The darling you need to kill in terms of the example with case studies is your great solution to a problem that unfortunately no one in your identified target group has. You cannot expect masses of people tuning in if you don’t cater to their needs. The great problem solution needs to go.
Needless to say, the brand new idea (pun intended) to have the project mentioned as much as possible won’t help with providing purpose-driven content. You’ll need to trust that you’ll be recognized much more when your content finds great circulation as when you constantly repeat your name.
Digital people want to be served canapes of exactly fitting and needed information
Now, you might have realized, there is one important caveat hidden in the above. It relates to the good old question ‘What is it exactly that your target group wants to hear?’ Let’s say from the experience of your five-year project that’s about to conclude.
To answer this is quite easy. You’ll never know unless you do some research. You don’t have to survey thousands of people, a small qualitative sample usually does the trick if you choose the participants representatively. The results are probably not conclusive in the sense that you could be sure your next video will definitely be a great hit or get you lots of requests for more information. But at least, it’ll tell you rather quickly when something is unlikely to become successful. And that is quite a lot, much more actually than when you go just with your assumptions about your target group. Everybody believes they definitely know their target group, after all, it’s their industry. — It never works!

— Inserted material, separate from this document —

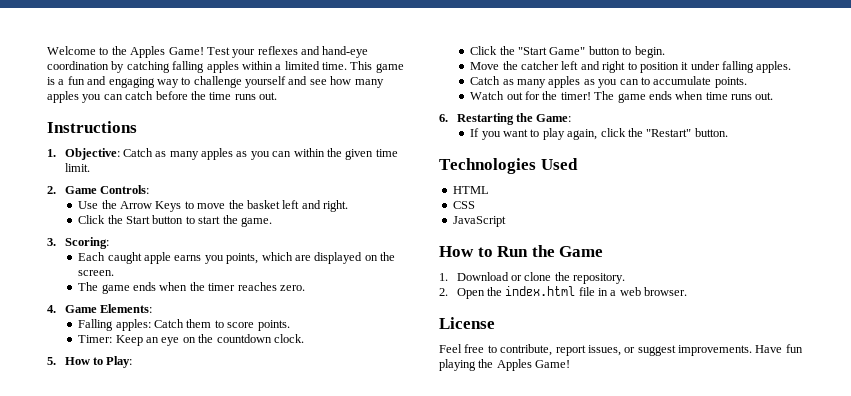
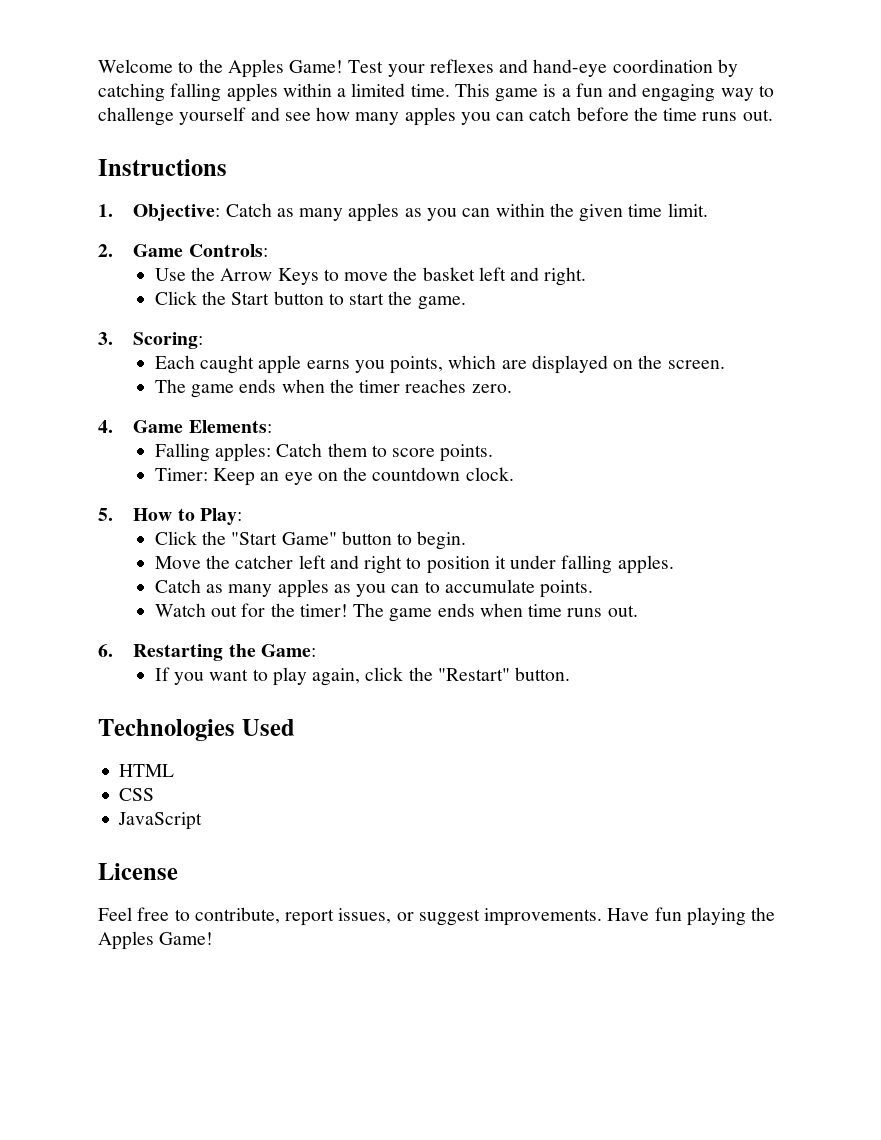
- How to Run the Game
- 1. Download or clone the repository.
- 2. Open the index.html file in a web browser.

So it is better to generate data to show if the conceived product stands chance for success, we then develop the product. And by setting clear and specific goals, it is easier to be productive with the communications materials, impact and purpose both has become achievable.
Plan as needed
As communications professionals know, minor projects don’t need much planning. For a small project highlighting the importance of an impact that came out in one of your case studies, you might only need a couple of sentences and some variations of it and some visuals to go with it.
For bigger projects though, there needs to be purposeful planning to ensure their success. To come up with an FAQ is a good idea, but to base it on real research with your potential readers is an even better idea. Just like doing some A/B testing in terms of which headlines or thumbnails will work.
In the end, it boils down to convincing the client to be as diligent with their communications work as they are with what they consider the project’s core business. The same goes for the purpose. Both need to be clearly defined, paired with the capacity to put them easily into operation.
For me to be productive and satisfied with my work, I need to deprioritize issues that didn’t help to attain the intended purpose in the past. The more I can convince my clients of this productivity feedback loop, the better the outcomes.